Nothing but an exact copy of the records is expected here.

--- DATA IN THIS EXERCISE Enclosed Below ---

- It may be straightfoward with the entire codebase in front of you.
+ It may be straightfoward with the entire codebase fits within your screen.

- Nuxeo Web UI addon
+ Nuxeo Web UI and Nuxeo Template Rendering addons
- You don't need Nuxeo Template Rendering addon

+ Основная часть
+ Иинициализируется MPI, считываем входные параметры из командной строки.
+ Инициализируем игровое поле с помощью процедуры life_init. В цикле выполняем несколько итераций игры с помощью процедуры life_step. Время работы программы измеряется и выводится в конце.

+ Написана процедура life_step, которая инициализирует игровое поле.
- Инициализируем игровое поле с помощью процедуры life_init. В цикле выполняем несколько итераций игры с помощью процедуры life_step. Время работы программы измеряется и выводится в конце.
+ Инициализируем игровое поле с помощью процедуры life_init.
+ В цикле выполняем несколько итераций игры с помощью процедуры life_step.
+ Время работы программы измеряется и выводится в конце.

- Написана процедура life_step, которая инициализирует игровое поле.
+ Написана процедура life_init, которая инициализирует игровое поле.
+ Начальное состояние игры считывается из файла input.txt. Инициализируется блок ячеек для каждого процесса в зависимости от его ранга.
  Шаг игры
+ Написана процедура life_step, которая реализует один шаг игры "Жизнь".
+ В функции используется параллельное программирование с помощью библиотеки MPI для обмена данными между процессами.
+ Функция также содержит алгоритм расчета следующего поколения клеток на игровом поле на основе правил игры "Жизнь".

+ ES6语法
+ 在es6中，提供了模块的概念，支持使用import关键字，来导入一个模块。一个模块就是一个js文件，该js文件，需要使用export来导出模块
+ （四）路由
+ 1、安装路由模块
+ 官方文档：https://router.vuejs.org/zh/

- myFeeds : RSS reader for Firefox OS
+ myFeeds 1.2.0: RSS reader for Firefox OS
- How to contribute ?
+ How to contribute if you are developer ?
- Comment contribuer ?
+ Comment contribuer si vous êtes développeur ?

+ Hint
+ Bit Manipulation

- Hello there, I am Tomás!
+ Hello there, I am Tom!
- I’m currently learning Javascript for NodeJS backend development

--- End of Enclosed DATA IN THIS EXERCISE ---

**EXERCISE OUTPUT:**
- It may be straightfoward with the entire codebase in front of you.
+ It may be straightfoward with the entire codebase fits within your screen.

- Nuxeo Web UI addon
+ Nuxeo Web UI and Nuxeo Template Rendering addons
- You don't need Nuxeo Template Rendering addon

+ Основная часть
+ Иинициализируется MPI, считываем входные параметры из командной строки.
+ Инициализируем игровое поле с помощью процедуры life_init. В цикле выполняем несколько итераций игры с помощью процедуры life_step. Время работы программы измеряется и выводится в конце.

+ Написана процедура life_step, которая инициализирует игровое поле.
- Инициализируем игровое поле с помощью процедуры life_init. В цикле выполняем несколько итераций игры с помощью процедуры life_step. Время работы программы измеряется и выводится в конце.
+ Инициализируем игровое поле с помощью процедуры life_init.
+ В цикле выполняем несколько итераций игры с помощью процедуры life_step.
+ Время работы программы измеряется и выводится в конце.

- Написана процедура life_step, которая инициализирует игровое поле.
+ Написана процедура life_init, которая инициализирует игровое поле.
+ Начальное состояние игры считывается из файла input.txt. Инициализируется блок ячеек для каждого процесса в зависимости от его ранга.
  Шаг игры
+ Написана процедура life_step, которая реализует один шаг игры "Жизнь".
+ В функции используется параллельное программирование с помощью библиотеки MPI для обмена данными между процессами.
+ Функция также содержит алгоритм расчета следующего поколения клеток на игровом поле на основе правил игры "Жизнь".

+ ES6语法
+ 在es6中，提供了模块的概念，支持使用import关键字，来导入一个模块。一个模块就是一个js文件，该js文件，需要使用export来导出模块
+ （四）路由
+ 1、安装路由模块
+ 官方文档：https://router.vuejs.org/zh/

- myFeeds : RSS reader for Firefox OS
+ myFeeds 1.2.0: RSS reader for Firefox OS
- How to contribute ?
+ How to contribute if you are developer ?
- Comment contribuer ?
+ Comment contribuer si vous êtes développeur ?

+ Hint
+ Bit Manipulation

- Hello there, I am Tomás!
+ Hello there, I am Tom!
- I’m currently learning Javascript for NodeJS backend development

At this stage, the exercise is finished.